Why do bees kill their queen after a certain time


What is meant by "balling" the queen?

Bees may be hostile to a queen because she is a stranger to the hive that has been inserted by the beekeeper to replace an old queen, or she may be an old queen that is no longer laying enough eggs to meet the needs of the colony. In that situation, they will cluster around her in a ball that can be as large as three inches in diameter. Unless the queen is rescued by the beekeeper (either by using smoke or by dipping the ball in water) she will be smothered, overheated, or stung to death. To avoid this attack, beekeepers have developed various methods to safely introduce a new queen into an existing hive in order to make sure she is accepted.

What is honeycomb?

Honeycomb is a hexagonal lattice of a single layer of relatively equal-sized cells in which nectar, honey, and pollen are stored and which contain the colony's eggs and developing brood. Made of beeswax, the walls of the comb are thin and translucent, but the wax can support thirty times its own weight. In 1999, Thomas Hales at the University of Michigan proved mathematically that this design is the most economical way to store the maximum amount of honey while using the least amount of beeswax for construction, although this idea was first hypothesized by Greek mathematician Pappus of Alexandria (a.d. 290–350). The sheet of wax that forms the base of the comb hangs vertically from the ceiling of the nest, and the cells fit together snugly and are arranged horizontally so their contents don't spill out, conserving space and maximizing storage capacity.
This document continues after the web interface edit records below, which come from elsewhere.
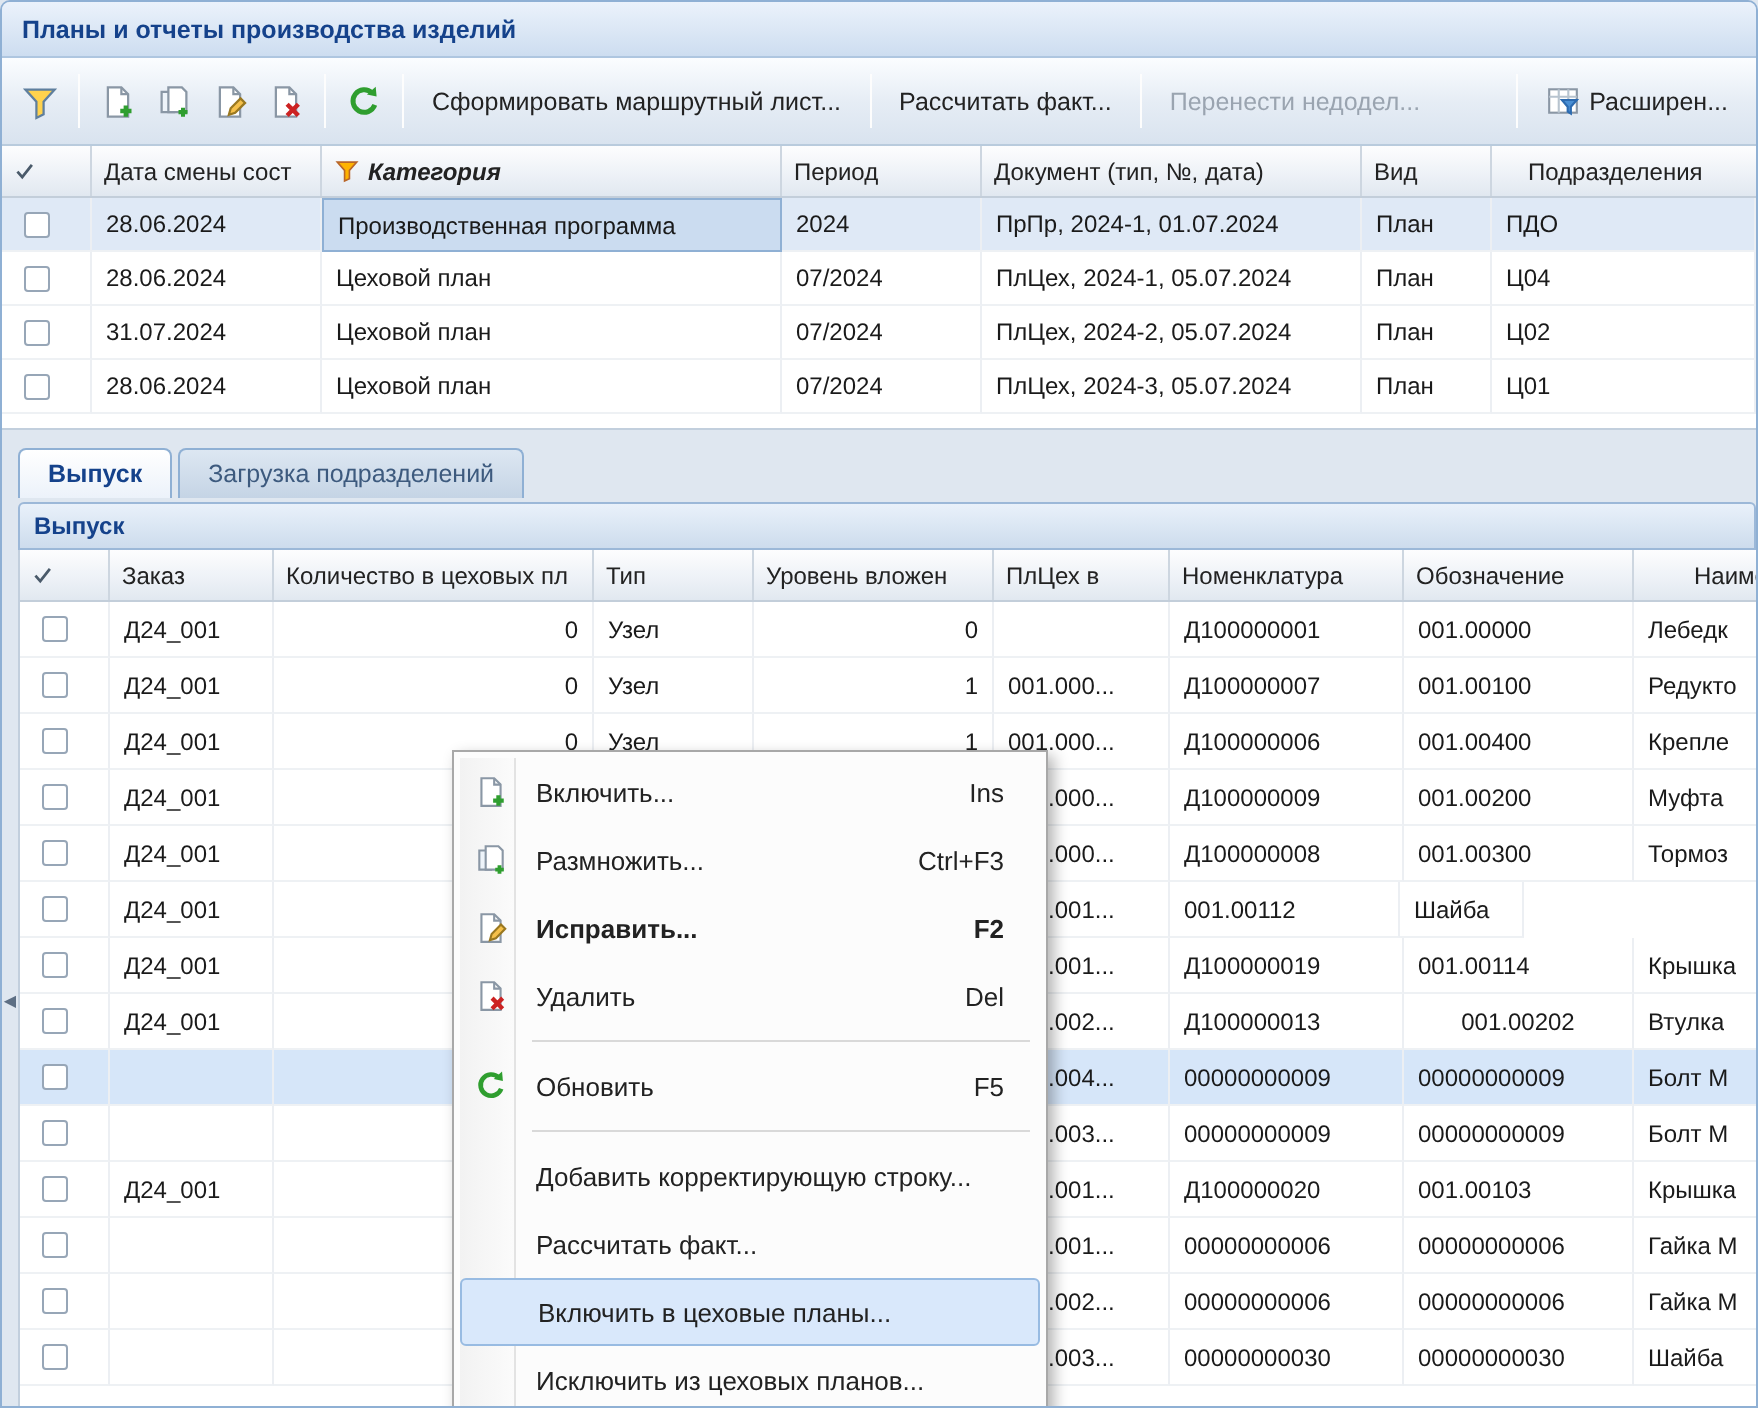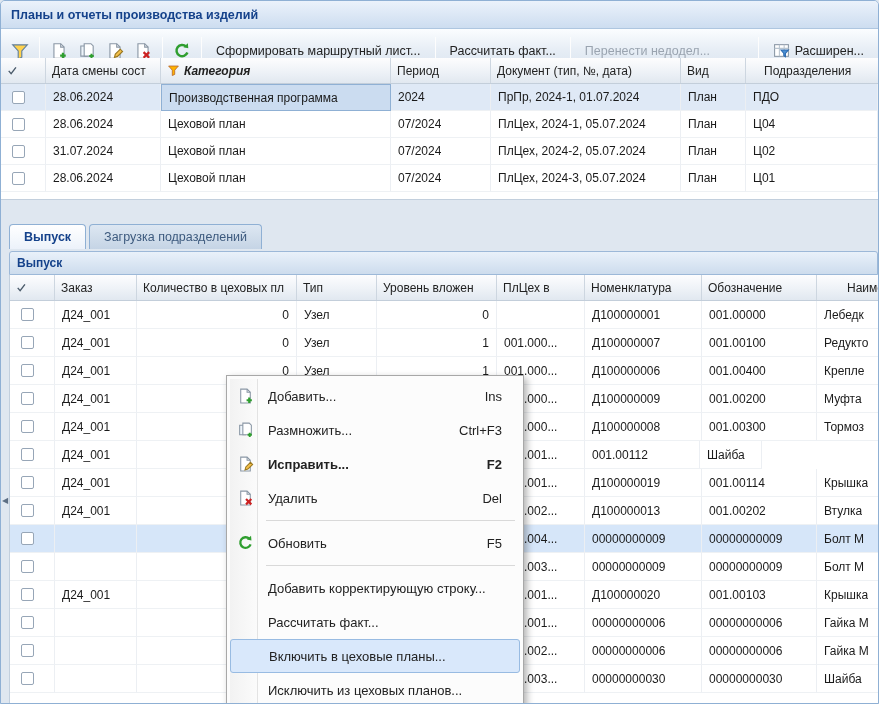--- a/index.html
+++ b/index.html
@@ -26,7 +26,7 @@
 
   
   .grid { position: absolute; background: #fff; overflow: hidden; }
-  #plans-grid { left: 0; top: 57px; width: 877px; height: 142px; border-bottom: 1px solid #c2cfdd; }
+  #plans-grid { left: 0; top: 72px; width: 877px; height: 142px; border-bottom: 1px solid #c2cfdd; }
   #output-grid { left: 8px; top: 274px; width: 869px; height: 430px; border-left: 1px solid #c2cfdd; }
   .gh { display: flex; height: 26px; background: linear-gradient(#fdfdfe, #eef2f7 55%, #e1e8f0); border-bottom: 1px solid #c3ceda; }
   .hc { display: flex; align-items: center; gap: 4px; padding: 0 6px; border-right: 1px solid #cdd6e0; color: #222; white-space: nowrap; overflow: hidden; cursor: pointer; flex: 0 0 auto; }

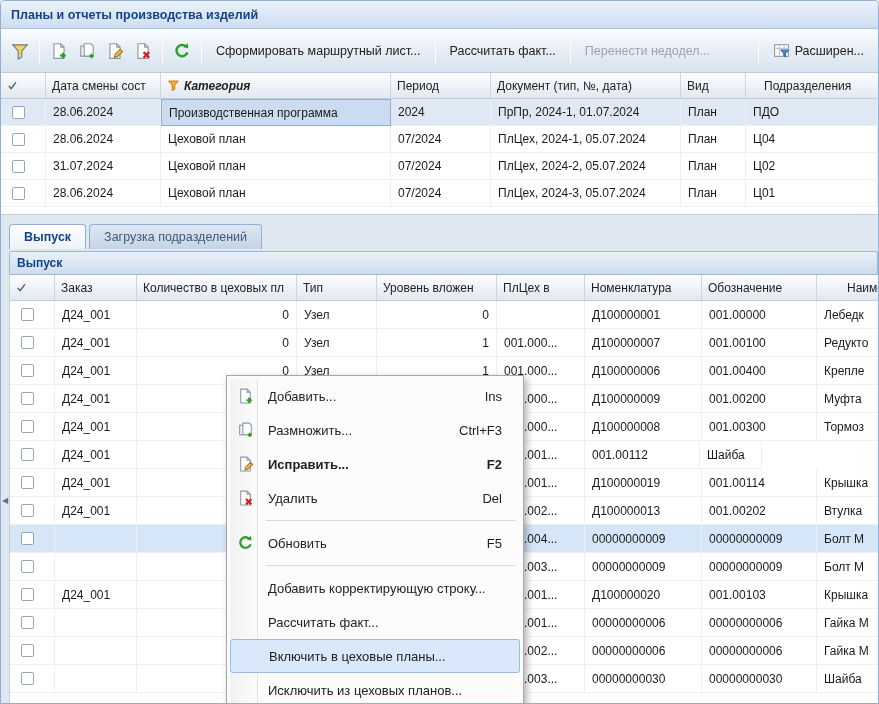--- a/index.html
+++ b/index.html
@@ -758,7 +758,7 @@
             </g>
           </svg>
         </span>
-        <span class="mlbl">Добавить...</span>
+        <span class="mlbl">Включить...</span>
         <span class="msc">Ins</span>
       </div>
       <div class="mi">

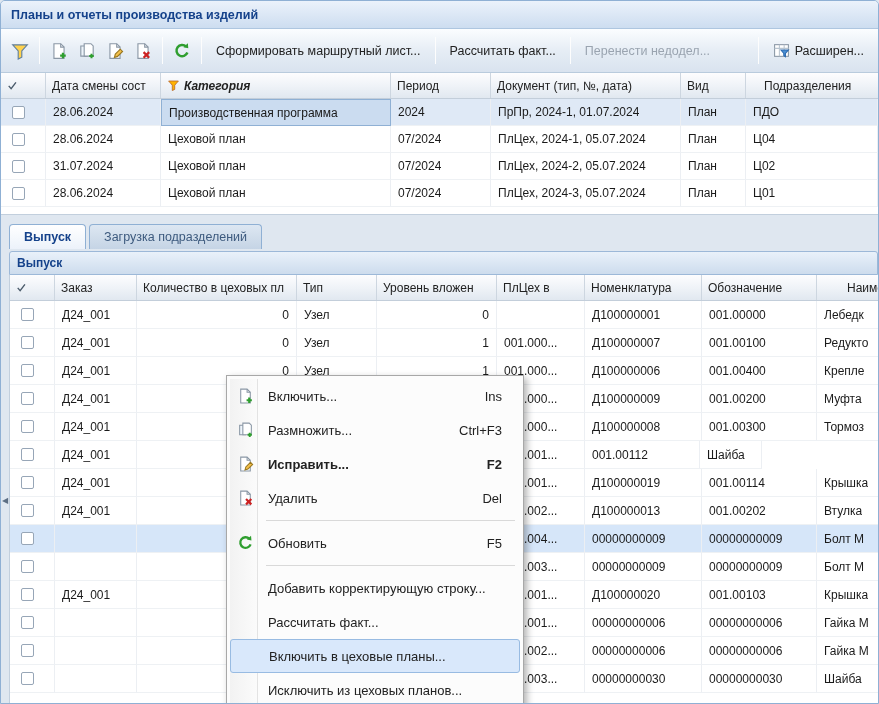--- a/index.html
+++ b/index.html
@@ -563,7 +563,7 @@
         <div class="c" style="width: 117px;">
           <span class="ctext">Д100000013</span>
         </div>
-        <div class="c" style="width: 115px;">
+        <div class="c" style="width: 115px; justify-content: center;">
           <span class="ctext">001.00202</span>
         </div>
         <div class="c" style="width: 62px;">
Stephen Pratt, now on the faculty at Arizona State University, explored the question of how a group of thousands of worker bees with limited information can proceed to build a pattern of comb that is best suited to the needs of the entire colony. What are the signals and cues that guide their collective decision making? After a swarm settles in a new nest site there is an initial surge of comb construction to provide cells for new brood and food storage.

It might seem advantageous to build a lot of comb early in the season so that the colony can take advantage of surges in the flow of nectar due robust blooming conditions. Having empty cells can be an advantage, since if there is a shortage of storage space, foraging will have to slow down while storer bees search for places to deposit the high volume of nectar that is being collected. Construction uses up a great deal of the colony's energy resources as the builders must gorge on stored sugar supplies in order to produce wax with which to build the comb, so simply building lots of comb to be ready for a high volume of nectar is not necessarily an economical solution.

According to Pratt's observations, the winning strategy is for additional comb to be added in "pulses" throughout the nectar-gathering season, depending variably on several factors: adequate nutrition in young bees in order to promote normal wax gland development, the presence of a queen, the rate of the daily nectar flow into the colony, and the amount of empty comb that is available. How all of these factors are synthesized by the bees into a building plan and appropriate individual construction activity still remains to be discovered.